• _PROVIDED RECORDS_
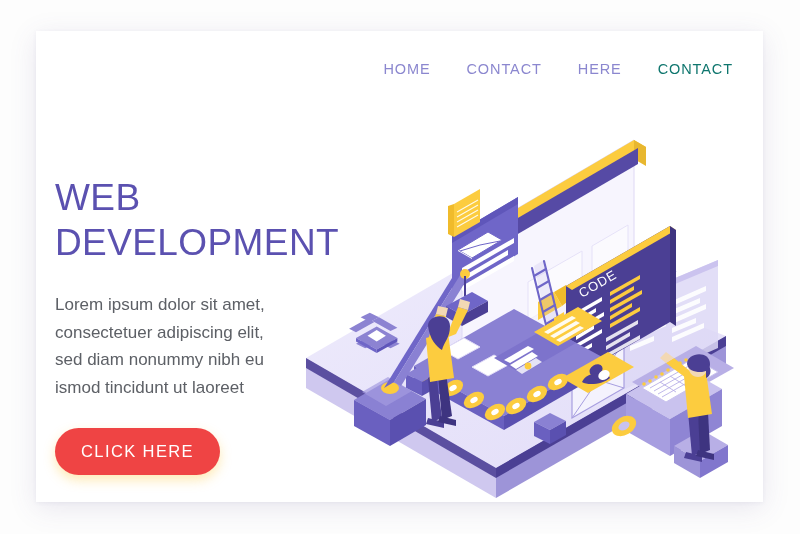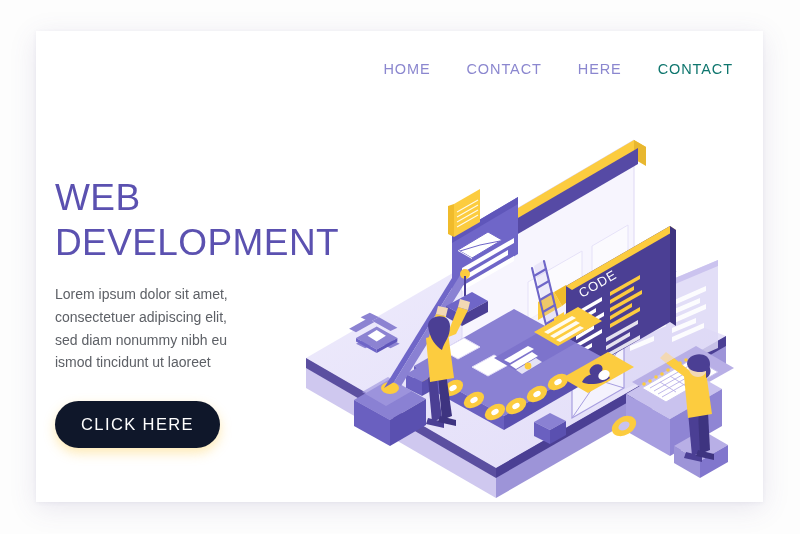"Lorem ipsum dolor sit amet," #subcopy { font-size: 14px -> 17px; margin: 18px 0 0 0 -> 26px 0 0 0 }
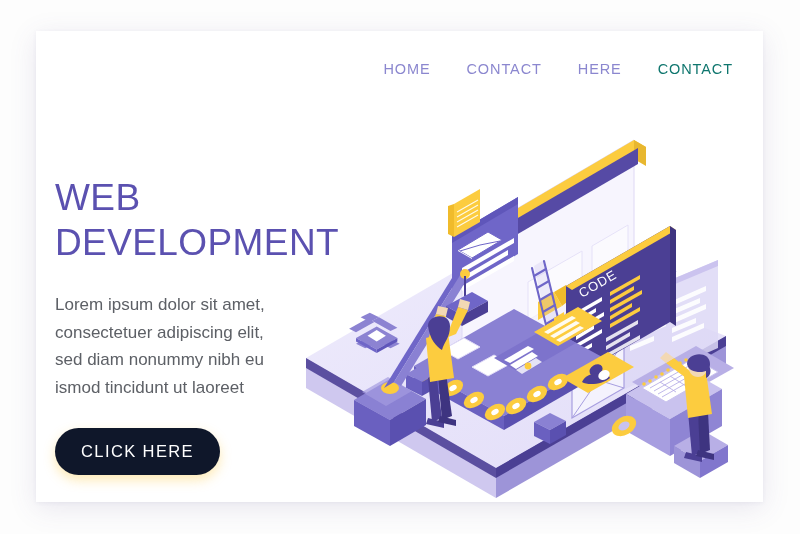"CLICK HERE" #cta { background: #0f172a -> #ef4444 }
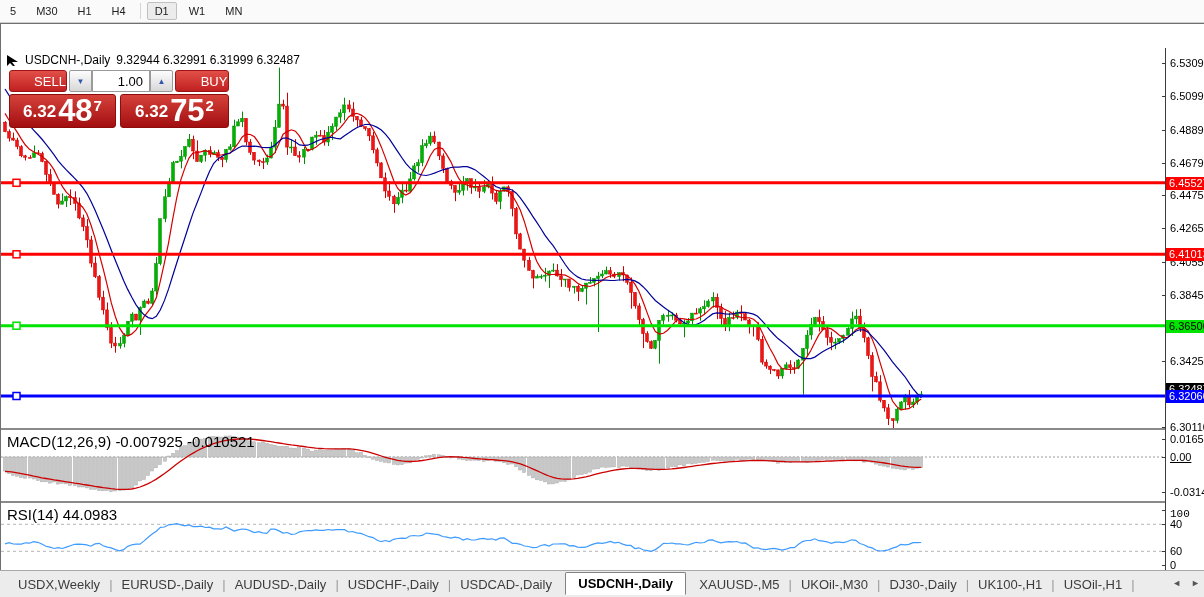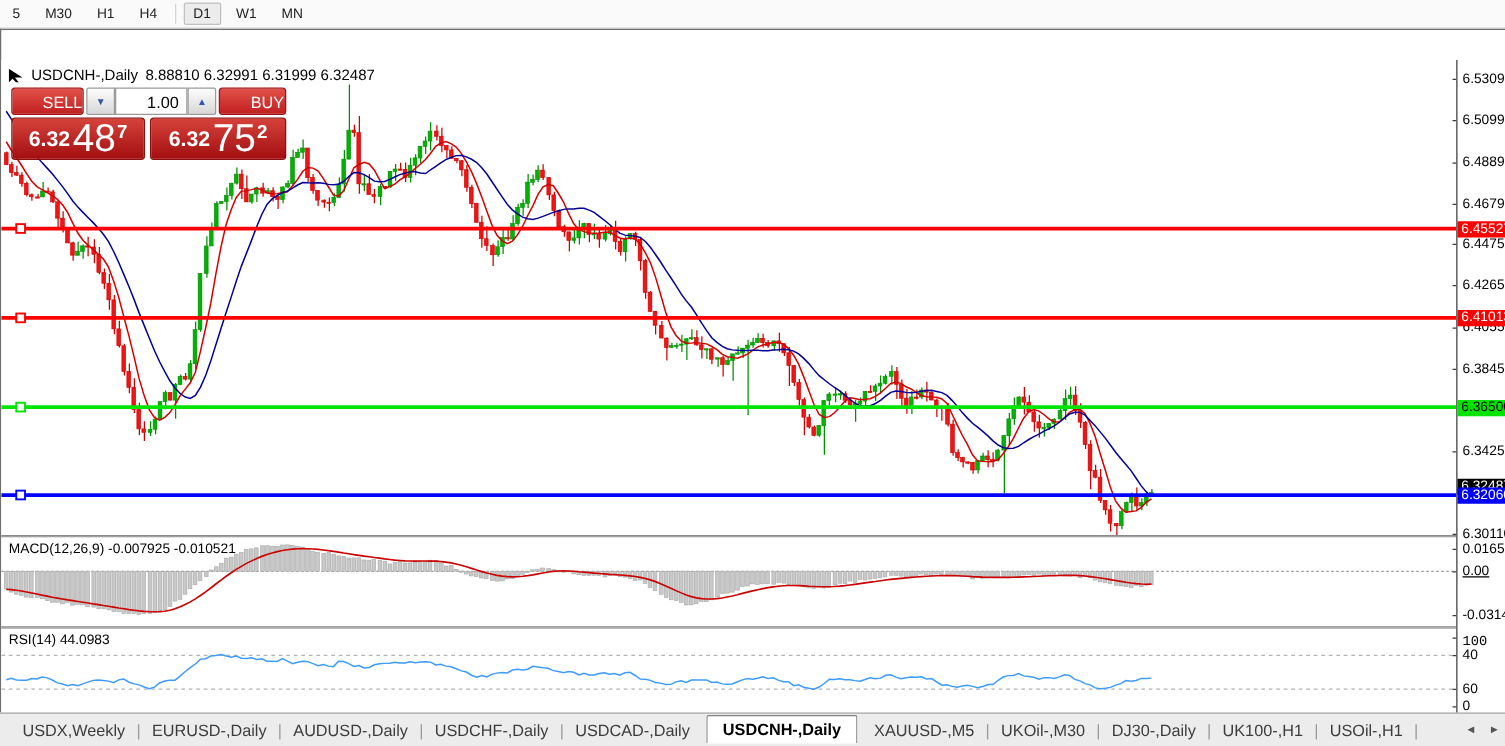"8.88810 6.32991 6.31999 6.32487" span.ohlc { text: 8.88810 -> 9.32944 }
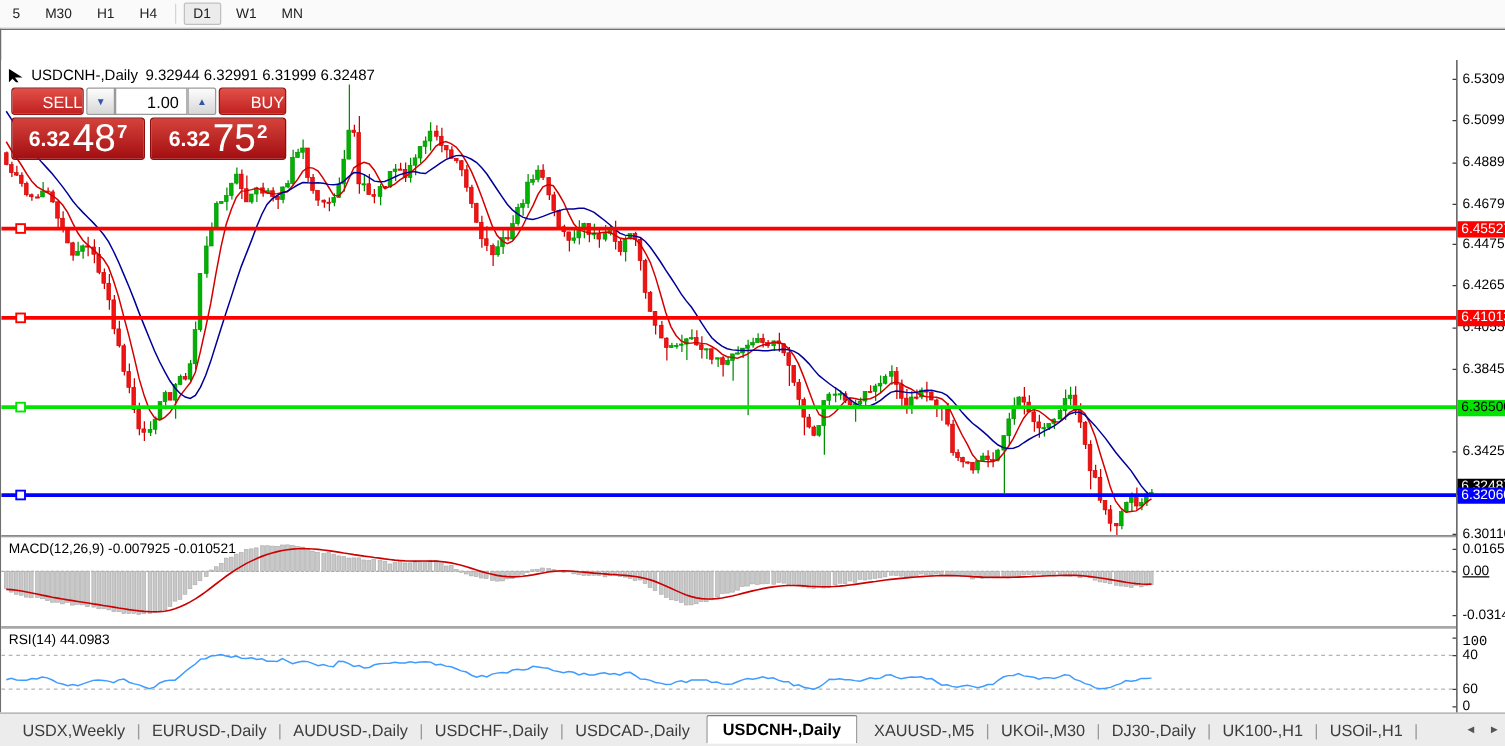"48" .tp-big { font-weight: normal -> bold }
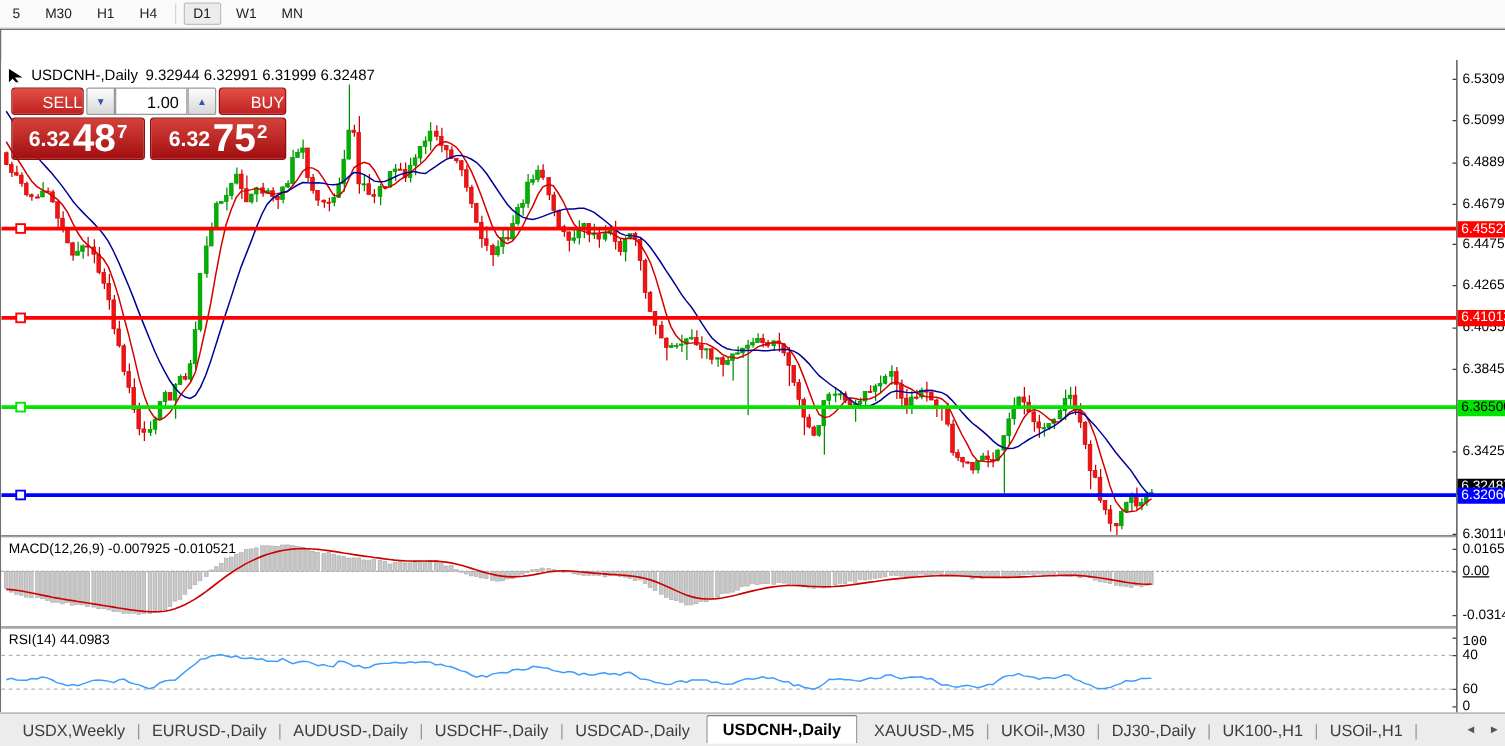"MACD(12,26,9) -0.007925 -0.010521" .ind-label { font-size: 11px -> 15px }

...

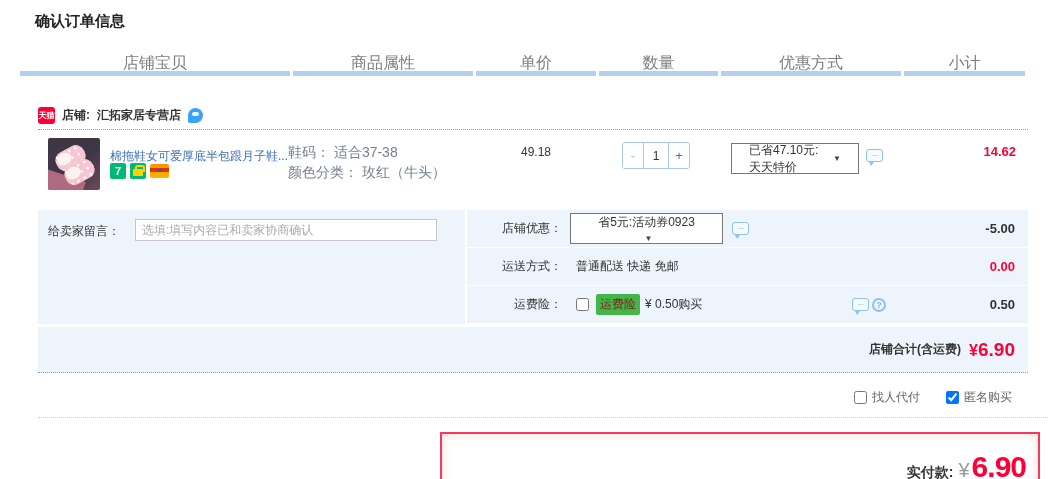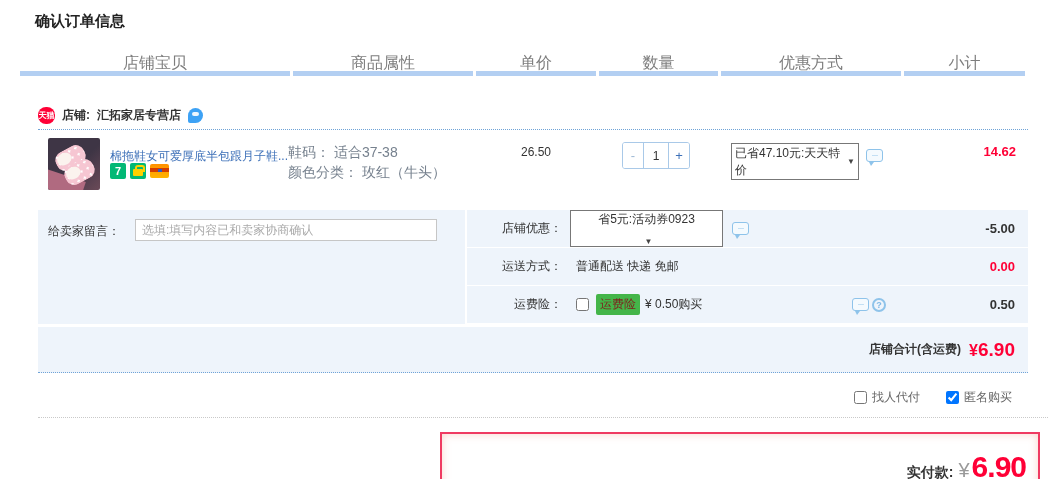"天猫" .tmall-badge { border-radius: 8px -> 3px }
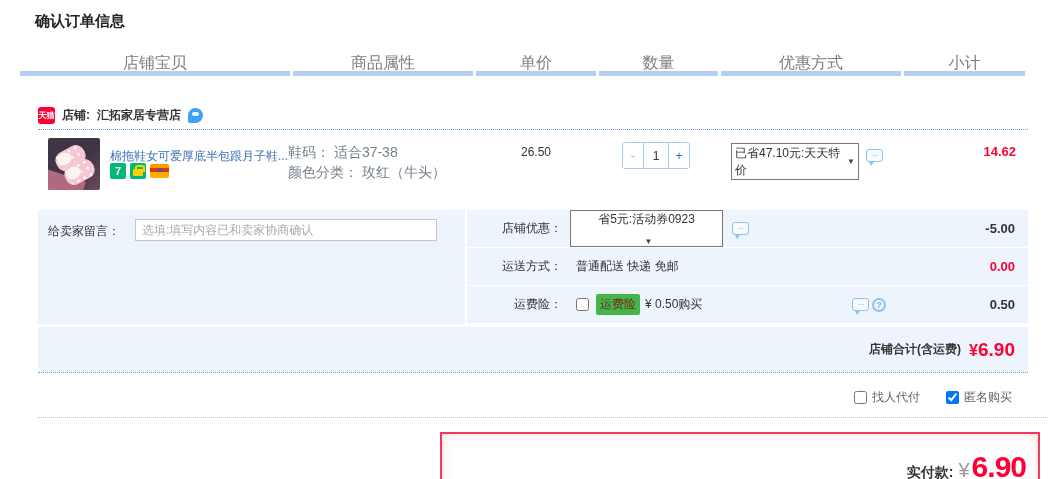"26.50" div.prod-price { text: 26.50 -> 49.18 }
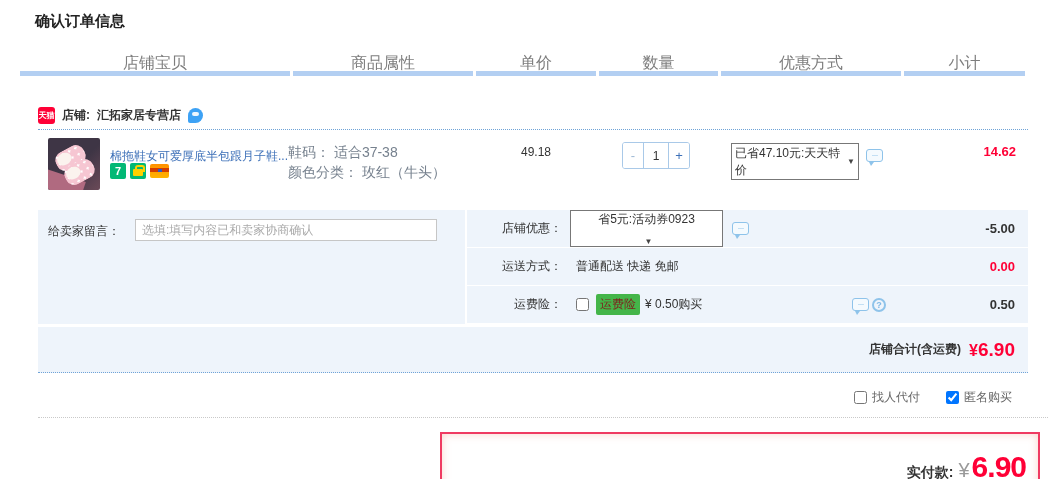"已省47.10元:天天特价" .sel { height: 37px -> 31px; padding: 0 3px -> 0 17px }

• _TASK BRIEF_
Set the pictures aside and reproduce exactly the lines above, from the line holding "ipsum dolor sit" through the line holding "font-size: 11px ->", both included, with nothing else.

• _SOLUTION TO THIS EXERCISE_
"Lorem ipsum dolor sit amet," #subcopy { font-size: 14px -> 17px; margin: 18px 0 0 0 -> 26px 0 0 0 }
"CLICK HERE" #cta { background: #0f172a -> #ef4444 }
"8.88810 6.32991 6.31999 6.32487" span.ohlc { text: 8.88810 -> 9.32944 }
"48" .tp-big { font-weight: normal -> bold }
"MACD(12,26,9) -0.007925 -0.010521" .ind-label { font-size: 11px -> 15px }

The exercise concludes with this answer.